True, but in order to provide the preferred heading for a 'thing' being identified, you have to establish the list of what those things _are_, right?

After all, the _reason_ we want to establish 'preferred heading' for "things" in traditional cataloging is precisely to bring together all the documents 'attached' to that thing (created by, about, manifestations of).

I do not agree that "the library authority file is a term list, not a set of entities, and therefore is not the Person entity implied in FRBR" and do not think you've provided an argument for that.

I'd say the authority file IS a set of entities, it just doesn't have much to say _about_ those entities _except_ for 'preferred term', 'alternate terms', and just a bit of supplementary info that you rightly point out is "solely in support of the process of selection of the appropriate string"
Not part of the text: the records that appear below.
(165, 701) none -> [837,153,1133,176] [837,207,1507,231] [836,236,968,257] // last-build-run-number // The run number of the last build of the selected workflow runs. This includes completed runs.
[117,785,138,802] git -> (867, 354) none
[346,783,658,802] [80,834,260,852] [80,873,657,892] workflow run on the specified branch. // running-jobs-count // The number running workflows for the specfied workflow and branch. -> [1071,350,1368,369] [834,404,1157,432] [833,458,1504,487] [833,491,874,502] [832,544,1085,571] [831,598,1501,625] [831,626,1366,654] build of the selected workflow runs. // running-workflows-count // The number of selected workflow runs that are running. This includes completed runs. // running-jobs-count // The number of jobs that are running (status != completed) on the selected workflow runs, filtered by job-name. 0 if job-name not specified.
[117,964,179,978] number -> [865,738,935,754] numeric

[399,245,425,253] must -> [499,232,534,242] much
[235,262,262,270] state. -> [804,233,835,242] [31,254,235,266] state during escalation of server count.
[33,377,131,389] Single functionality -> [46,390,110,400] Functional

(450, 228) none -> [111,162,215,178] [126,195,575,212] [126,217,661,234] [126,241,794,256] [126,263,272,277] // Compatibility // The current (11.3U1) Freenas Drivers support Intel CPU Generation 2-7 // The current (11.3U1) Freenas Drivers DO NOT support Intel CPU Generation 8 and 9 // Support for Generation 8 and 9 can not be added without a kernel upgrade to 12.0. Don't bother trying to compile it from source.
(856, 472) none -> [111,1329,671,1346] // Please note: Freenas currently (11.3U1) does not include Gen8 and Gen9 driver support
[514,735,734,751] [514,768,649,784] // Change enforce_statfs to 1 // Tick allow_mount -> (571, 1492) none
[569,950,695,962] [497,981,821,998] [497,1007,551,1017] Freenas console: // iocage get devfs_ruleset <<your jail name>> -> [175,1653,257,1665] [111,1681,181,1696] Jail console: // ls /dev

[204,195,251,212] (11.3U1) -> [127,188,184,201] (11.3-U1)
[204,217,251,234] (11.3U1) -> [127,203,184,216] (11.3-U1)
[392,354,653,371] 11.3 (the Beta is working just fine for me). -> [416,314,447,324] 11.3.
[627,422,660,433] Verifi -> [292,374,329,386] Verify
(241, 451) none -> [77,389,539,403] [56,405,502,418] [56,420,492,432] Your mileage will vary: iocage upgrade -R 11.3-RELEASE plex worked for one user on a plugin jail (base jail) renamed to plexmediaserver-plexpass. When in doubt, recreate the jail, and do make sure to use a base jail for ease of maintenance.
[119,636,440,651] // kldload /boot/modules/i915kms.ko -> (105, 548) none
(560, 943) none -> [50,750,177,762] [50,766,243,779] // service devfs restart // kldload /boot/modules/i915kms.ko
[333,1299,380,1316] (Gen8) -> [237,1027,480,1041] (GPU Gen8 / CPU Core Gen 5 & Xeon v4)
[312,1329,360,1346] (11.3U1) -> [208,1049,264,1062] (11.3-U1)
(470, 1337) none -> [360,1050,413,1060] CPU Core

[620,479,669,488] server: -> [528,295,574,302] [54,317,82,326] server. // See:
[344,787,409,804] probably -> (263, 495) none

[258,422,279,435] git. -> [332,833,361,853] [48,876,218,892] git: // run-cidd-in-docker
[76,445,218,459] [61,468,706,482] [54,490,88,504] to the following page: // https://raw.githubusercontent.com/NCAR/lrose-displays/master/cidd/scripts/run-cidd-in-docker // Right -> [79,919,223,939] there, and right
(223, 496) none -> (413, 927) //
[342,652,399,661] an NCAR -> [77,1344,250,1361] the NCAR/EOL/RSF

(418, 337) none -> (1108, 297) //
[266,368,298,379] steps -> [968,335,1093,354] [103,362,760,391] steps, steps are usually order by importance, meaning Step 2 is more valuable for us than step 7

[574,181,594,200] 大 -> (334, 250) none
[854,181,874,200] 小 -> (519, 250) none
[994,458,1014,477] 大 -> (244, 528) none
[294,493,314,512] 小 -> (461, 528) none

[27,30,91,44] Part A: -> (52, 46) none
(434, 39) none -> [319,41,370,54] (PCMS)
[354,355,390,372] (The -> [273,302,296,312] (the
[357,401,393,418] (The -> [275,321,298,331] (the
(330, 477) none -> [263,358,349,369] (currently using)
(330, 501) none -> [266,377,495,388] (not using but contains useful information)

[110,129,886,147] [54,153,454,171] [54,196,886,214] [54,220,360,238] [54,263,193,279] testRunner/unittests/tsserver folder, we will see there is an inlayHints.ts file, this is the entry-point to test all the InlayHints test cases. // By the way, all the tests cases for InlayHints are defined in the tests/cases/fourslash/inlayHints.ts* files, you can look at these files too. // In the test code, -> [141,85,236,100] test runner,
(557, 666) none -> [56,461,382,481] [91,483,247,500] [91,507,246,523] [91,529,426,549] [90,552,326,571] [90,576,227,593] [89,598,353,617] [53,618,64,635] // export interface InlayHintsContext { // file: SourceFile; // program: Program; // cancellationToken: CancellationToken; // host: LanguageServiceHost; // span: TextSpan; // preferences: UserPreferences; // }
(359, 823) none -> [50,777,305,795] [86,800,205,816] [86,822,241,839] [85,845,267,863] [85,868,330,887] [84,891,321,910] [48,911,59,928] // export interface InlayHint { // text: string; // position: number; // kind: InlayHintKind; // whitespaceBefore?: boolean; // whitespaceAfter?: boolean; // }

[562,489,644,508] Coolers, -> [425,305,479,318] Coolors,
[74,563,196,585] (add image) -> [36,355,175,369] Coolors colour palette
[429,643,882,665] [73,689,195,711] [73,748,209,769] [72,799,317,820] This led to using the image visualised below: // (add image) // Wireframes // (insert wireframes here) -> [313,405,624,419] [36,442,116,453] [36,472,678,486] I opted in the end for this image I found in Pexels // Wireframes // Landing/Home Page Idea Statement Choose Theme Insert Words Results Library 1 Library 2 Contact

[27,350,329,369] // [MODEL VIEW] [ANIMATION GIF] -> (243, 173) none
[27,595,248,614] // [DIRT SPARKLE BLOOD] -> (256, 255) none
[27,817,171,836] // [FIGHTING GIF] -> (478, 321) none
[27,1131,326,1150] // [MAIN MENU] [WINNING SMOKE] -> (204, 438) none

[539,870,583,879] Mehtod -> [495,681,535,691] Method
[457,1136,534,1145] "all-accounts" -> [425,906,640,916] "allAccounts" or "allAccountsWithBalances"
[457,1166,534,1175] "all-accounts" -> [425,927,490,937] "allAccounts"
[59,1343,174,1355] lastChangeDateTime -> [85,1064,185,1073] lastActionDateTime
It is a list of entity instances, for instance Persons. It just doesn't have much to say about them, it doesn't have much descriptive metadata about those entities. I agree that it doesn't have much description, and more description would allow better support of user's tasks. But it's still a set of entities (or entity instances), just one that doesn't have much to say about the instances in it's set beyond that they exist, and have some preferred terms and non-preferred terms.

Karen Coyle said...

Jonathan, what I think you are missing is the fact that even the Person name headings are designed to bring together the documents, not the persons. The library catalog does not intend to provide information about persons except as they relate to documents. That may be exactly what the library catalog intends to do, but I still maintain that the person as entity is not represented, only the person name as a controlled vocabulary. So I disagree with your assessment. And I think that my example of WorldCat Identities is a good one.

Ricar2 said...

Authority, entity or what-its-name data must be the cornestone of the future metadata schema. New library search systems must be designed around them, OPACs must be closer to Wikipedia-like capabiblities and less Google-like. Some libraries seems to be approaching that view. See GND ( oo ULAN at Getty ( or this in my homecountry (

Karen Coyle said...


Exactly. And my assessment is that linked data provides an even better and more reliable method for authorities than what we use in libraries today. The current library name or subject authority combines two functions in one string: identification and display. When the display changes, you lose the connection to the identity, because changes to display also change the identifier. The URIs that you cite each show an identifier that will reliably remain the same even if display forms change. Within those complex records there is a preferred form of the name (and there could be preferred forms in different languages), yet there is also additional information about the person beyond the preferred name form. To me this illustrates what I have called "library authority records vs. entities" although perhaps that wasn't the ideal way to word it. It is a difference between creating a record solely for the name selection purpose vs. creating a record that is intended to provide a description of the person, much like we provide descriptions of bibliographic items.

Ricar2 said...

The problems with entities for me is jumping down the FRBR model. I mean, everithing is pretty clear with entity person of corporate. The entity "work" and its attibutes is rather well-defined in the model. But I find arty trying to put together the attibutes of expression and manifestation. In my view, FRBR (and RDA with it) enters in a mud puddle from the work entity down, and makes the task of describing and connecting entities absurdly complicate.

Karen Coyle said...

Ricar -

I have SERIOUS problems with the group 1 entities in FRBR. I should modify that by saying that I can support the cataloging concepts that WEMI (Work/Expr/etc.) represent, but I do not think that they should be assumed to be a DATA model. (FRBR refers to itself as a CONCEPTUAL model, not a data model.) Others also have a problem with this, and I started a page for some of these issues on the Futurelib wiki. You'll find lots of links there to articles, discussion, blog posts, although it is far from complete.